Galaxy Digital has revised downward its assessment of the likelihood that the U.S. Senate will pass the CLARITY Act this year, signaling a shrinking window for regulatory action ahead of the August recess. In a Friday note, Galaxy’s head of research, Alex Thorn, said the probability of enactment in 2026 was trimmed to 60% from 75% previously, reflecting stalled negotiations and the looming legislative pause. thorn noted that the calendar matters: the Senate must act before a late-July recess, after which the window for major year-end legislation effectively closes.
Thorn emphasized that substantial legislation typically slows as midterm elections approach, and a 60-vote bill that still requires floor debate, amendments, and reconciliation with the Senate Agriculture text faces a tight timetable. “Anything later and the procedural steps do not fit before the recess,” he said. The CLARITY Act has gained traction in the House and in Senate committees, but passage now hinges on floor time and cross-chamber alignment.
Source: Alex Thorn
Separately, analysts have begun to bracket their expectations differently. JPMorgan researchers said they see less than a 50% chance the CLARITY Act passes this year, citing the tightening congressional calendar. In contrast, Bitwise Investment Chief Matt Hougan pegged the odds as contingent on ongoing negotiations and suggested a broad range of 5% to 30%, depending on information from insiders. Hougan’s comments were reported in Cointelegraph.
Senator Cynthia Lummis, who chairs the Senate Banking Subcommittee on Digital Assets, has stepped up her push for passage, publishing numerous posts on X in June to press lawmakers toward a floor vote. “The Clarity Act passed committee. The floor is next. We did not come this far to quit at the 5 yard line,” she wrote on X. Source
Reflecting on the policy dynamics, Lummis also told CNBC that the working group on the bill is addressing ethics and illicit finance provisions that could affect floor support. The ongoing negotiations remain a central risk to near-term passage. CNBC interview excerpt noted the complexity of achieving a converged, floor-ready text. For deeper context on how the CLARITY Act intersects with non-custodial DeFi and broader regulatory goals, see Cointelegraph Magazine’s coverage.
The CLARITY Act has progressed through Senate Agriculture and Banking committees and now awaits a floor vote. To move without extended debate, it must secure at least 60 votes and undergo possible amendments, followed by reconciliation with the House-passed version and any changes that emerge from conferencing. Galaxy’s Thorn underscored that Majority Leader John Thune would need to schedule floor time in July to keep the bill on track, given that the late-July start of the recess would complicate efforts to complete all steps beforehand.

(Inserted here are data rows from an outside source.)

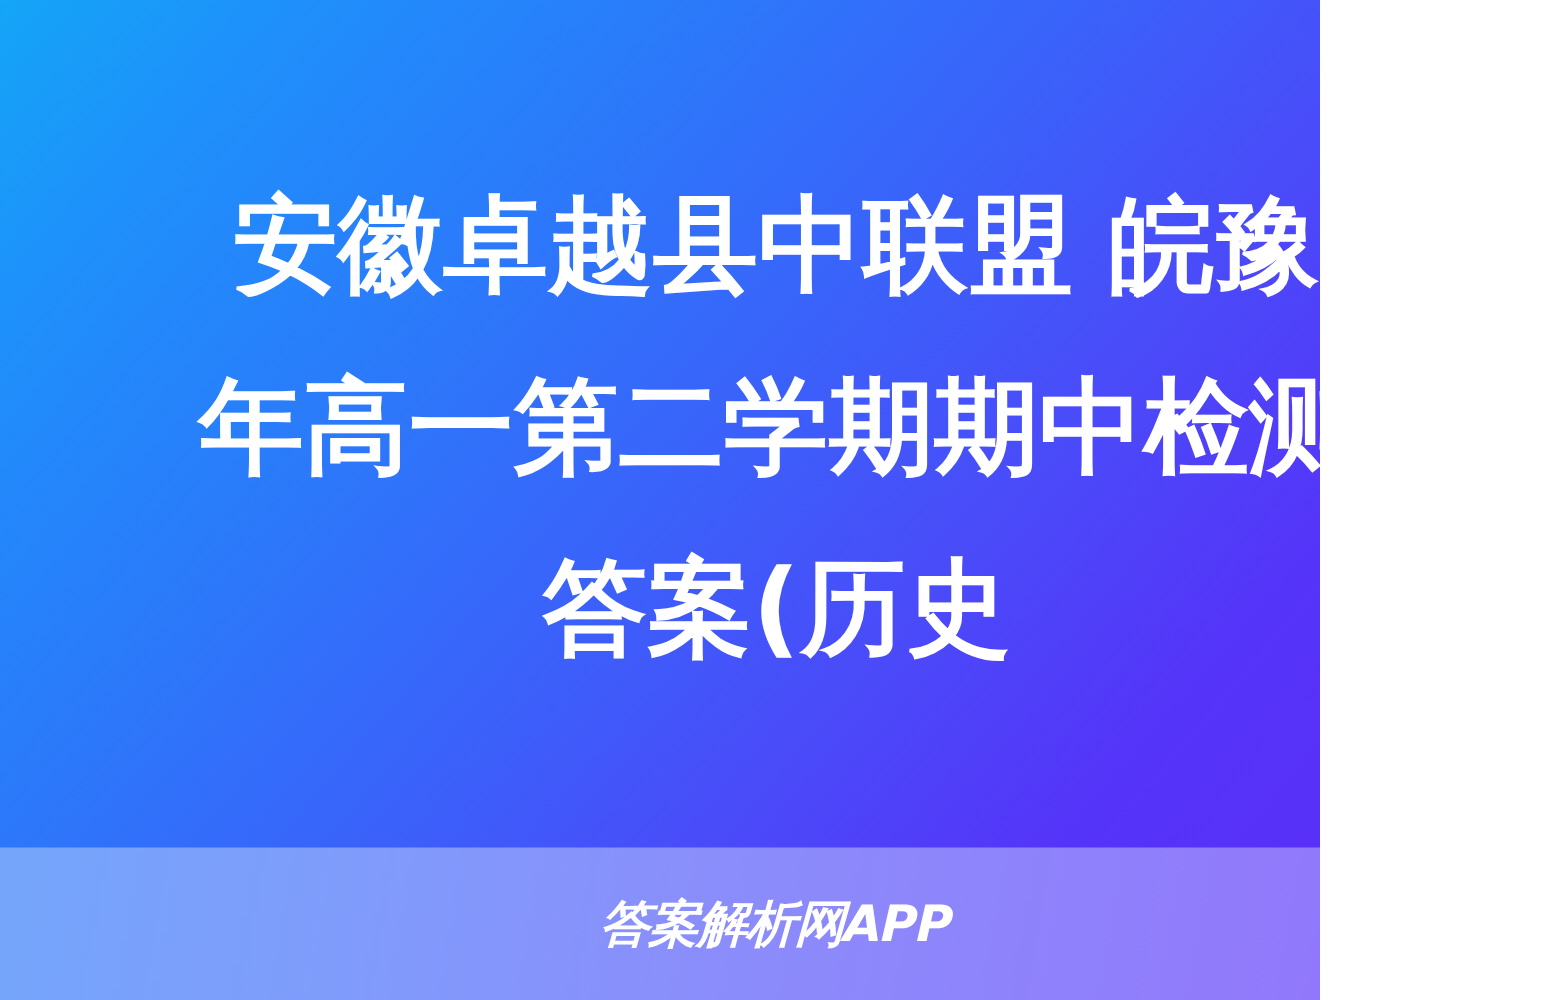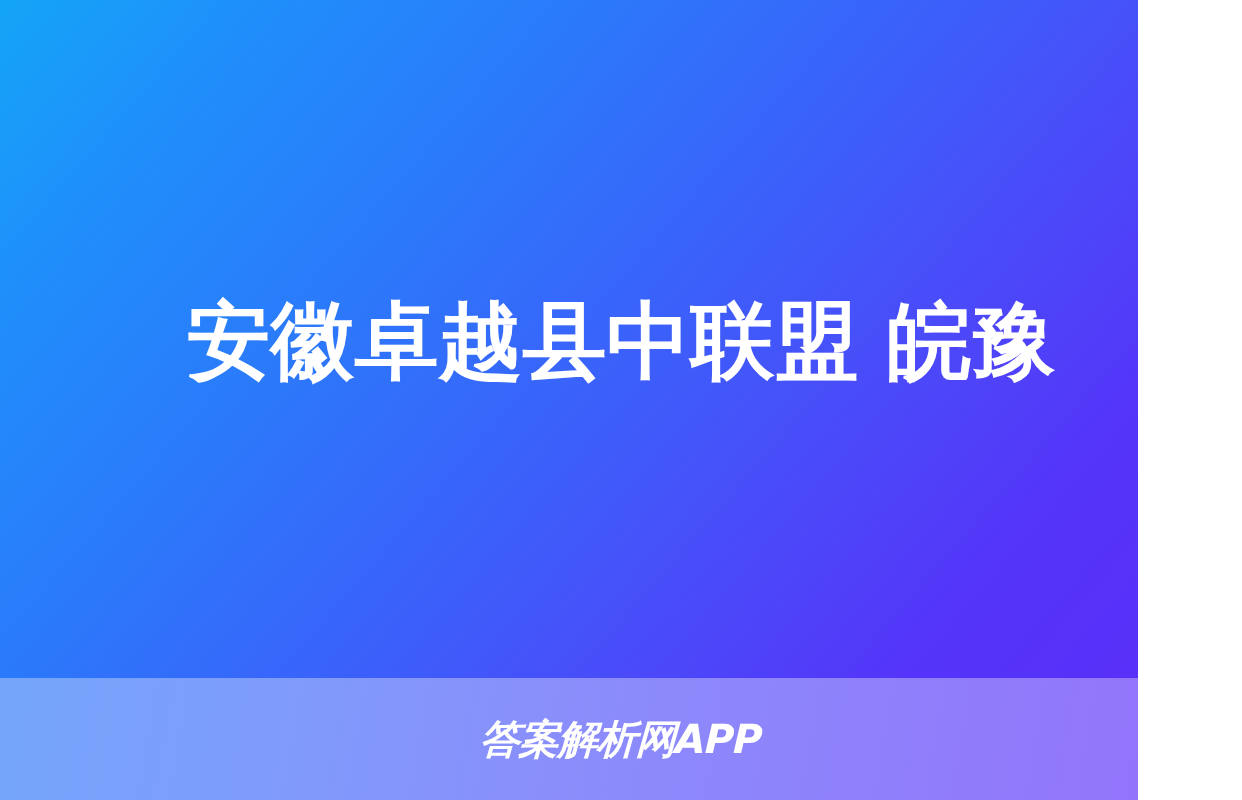--- a/index.html
+++ b/index.html
@@ -9,21 +9,21 @@
   body {
     width: 1242px;
     height: 800px;
     overflow: hidden;
     font-family: "Liberation Sans", "DejaVu Sans", sans-serif;
     background: #ffffff;
   }
 
   #poster {
     position: relative;
-    width: 1138px;
+    width: 1056px;
     height: 800px;
     overflow: hidden;
     background: linear-gradient(131deg,
         #14a5f7 0%,
         #1f8ffb 14%,
         #2b7afa 32%,
         #3a62fa 50%,
         #4a4bf9 66%,
         #5534f9 82%,
         #5a2ef8 100%);
@@ -85,19 +85,21 @@
     transform: skewX(-2deg);
   }
 </style>
 </head>
 <body>
 
 <div id="poster">
 
   <div id="headline-block">
     <div class="headline-line">安徽卓越县中联盟 皖豫</div>
+    <div class="headline-line">年高一第二学期期中检测</div>
+    <div class="headline-line">答案(历史</div>
   </div>
 
   <div id="watermark-bar">
     <span id="watermark-text">答案解析网APP</span>
   </div>
 
 </div>
 
 </body></html>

Analysts note that, even with committee approvals, Senate leadership must allocate a window for floor consideration and potential amendments. Any delay beyond July could render passage impractical before lawmakers depart for the recess, extending regulatory uncertainty into the autumn session or into 2027.
Beyond the procedural dynamics, the CLARITY Act sits at the center of a broader U.S. regulatory dialogue around crypto markets, with implications for licensing pathways, investor protection, and cross-border compliance. If enacted, the act could influence how crypto firms register, disclose, and operate within a framework that intersects with existing enforcement priorities from the SEC, CFTC, and DOJ. In parallel, the industry context includes ongoing policy objectives in the European Union through MiCA, and firms are weighing how U.S. regulatory clarity might align with or diverge from international standards for cross-border activity and banking relationships.
The unresolved ethics and illicit-finance provisions are repeatedly cited as pivotal to securing bipartisan support. The field-facing consequences for exchanges, custodians, and DeFi actors hinge on the text’s final balance between innovation, consumer protections, and enforcement controls. As the policy process continues, financial institutions and crypto firms must assess how regulatory clarity—or its absence—affects licensing determinations, onboarding of customers, and international collaboration on compliant product offerings.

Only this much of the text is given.